On CSS is a great addition to your understanding (as I am sure the second one is)--As Long As You Put In The Work And Go The Extra Mile.
P.S. Both the Williams and Castro books I recommended are under $20 each and will turn into reference books to keep and go back to often.
He's has a lot of useful snippets and ideas but, as far as working through the exercises step by step--well, there's a lot of proofing work that still needs to be done. Too, he makes a lot of grandiose assumptions--I'm sure this stuff is obvious to him but the underlying logic behind much of his styling is poorly explained. Too, sections such as project 3 on formatting a calendar I found to be only marginally understandable. Case in point, he jumps right into defining a hodgepodge of multiple classes, which are, at best, over kill, assuming the reader is already thoroughly well versed in object-based theory.
Overall, it's still a good book but, as other reviewers have pointed out, `it ain't no reference text.' If your looking for some interesting concepts and approaches, there's lots it has to offer. If you need straightforward explanations of syntax, structure, nuts-and-bolts types of stuff, I'm sure there are better text out there.
Like many of you, I already have Eric's two premier titles for guiding web transitions from the difficult world of patched-together HTML solutions to the powerful, systematic, maintenance-friendly potentials of CSS. Here's my experience so you can see if it matches yours.
Through insightful and persuasive volumes such as Owen Briggs 'C S S: Separating Content from Presentation' (see reviews at ISBN 1904151043) I finally got that *aha* experience about CSS: These new standards are more than just style sheets, design aids, and download-enhancers; more even than the sum of these: once HTML 4 standards are better followed by browsers, CSS will open up all web-design work in remarkable ways. *HOWEVER*: design life in the meanwhile is extremely frustrating while browsers take their sweet time repairing past imbedded sins. As much as I wanted to break free from old HTML ways, the inconsistencies and vagaries of how browsers render CSS so discouraged me from solving design issues with CSS, that I considered taking a two year sabbatical from design until technology caught up. I thought I was just 'losing it' until I found Eric's own statement right on my desk in 'C S S: The Definitive Guide': "You may notice that, unlike other chapters, almost none of the figures in (the chapter on Positioning objects) was generated with a web browser. This is... a statement about the reliability and consistency of positioning implementations..."

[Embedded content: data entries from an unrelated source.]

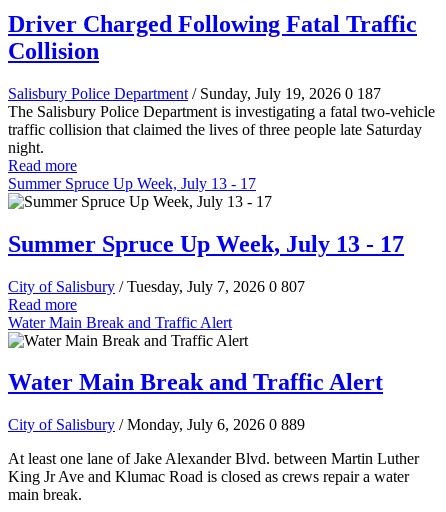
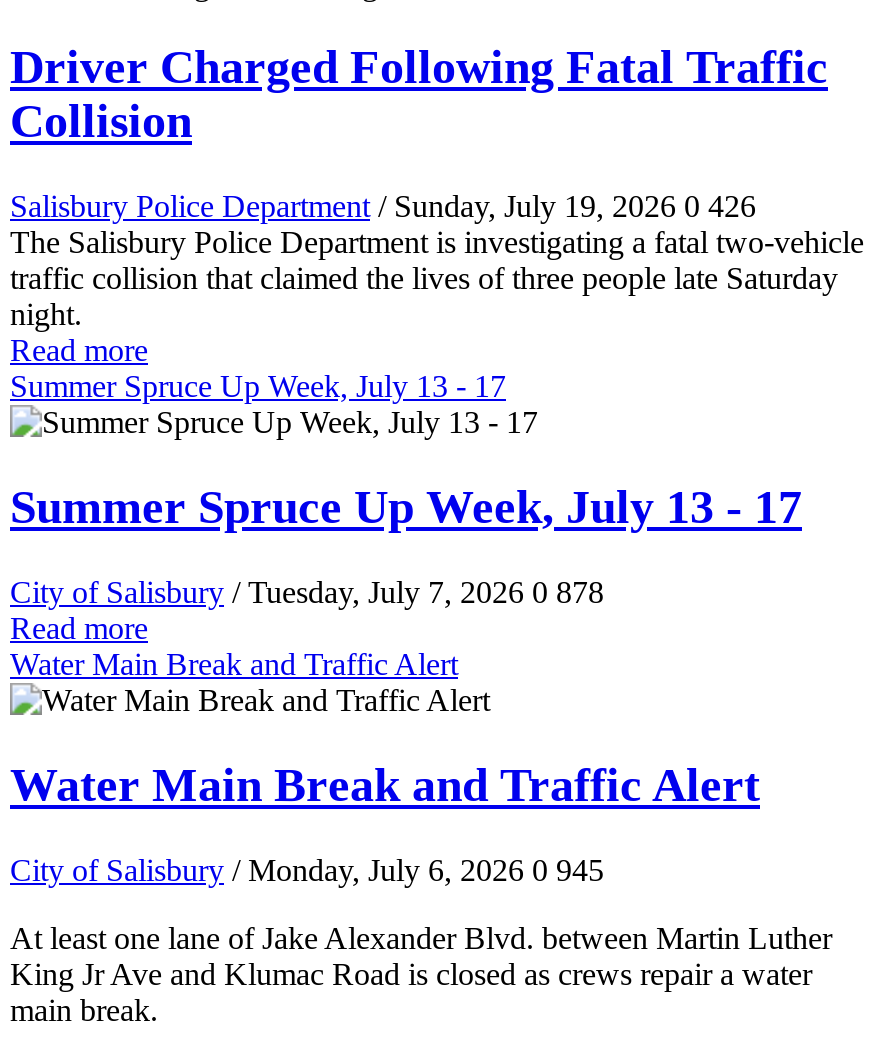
- Salisbury Police Department / Sunday, July 19, 2026 0 187
+ Salisbury Police Department / Sunday, July 19, 2026 0 426

- City of Salisbury / Tuesday, July 7, 2026 0 807
+ City of Salisbury / Tuesday, July 7, 2026 0 878

- City of Salisbury / Monday, July 6, 2026 0 889
+ City of Salisbury / Monday, July 6, 2026 0 945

What's the average designer to do when even Jeffrey Zeldman admits (in his preface here) that his fallback position in the current world of CSS is *emailing Eric Meyer*? In this volume we see. Eric walks you through common types of design and redesign issues are solvable through CSS (and provides frequent color screen shots displaying exactly what happens after small changes in code). It is refreshing that so much care is taken with both the design and writing of this book. Even the *hints* in margins surprise me - after I thought I had read practically every CSS hint published to date. Eric puts them together in an engaging manner.

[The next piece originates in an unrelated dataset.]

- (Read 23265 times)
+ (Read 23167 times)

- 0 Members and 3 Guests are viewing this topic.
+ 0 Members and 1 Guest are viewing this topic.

No matter how skilled you are with design or with HTML, unless your mastery of CSS specifically is on a par with Eric's (all 3 or 4 of you such people), I think that after reading twenty pages of "Eric on CSS" you are likely to feel you wasted valuable time each week since this book's release! Thanks, Eric. Thanks, New Riders for the time and expense to make such a quality volume. Fine work on the companion web site and downloadable code as well!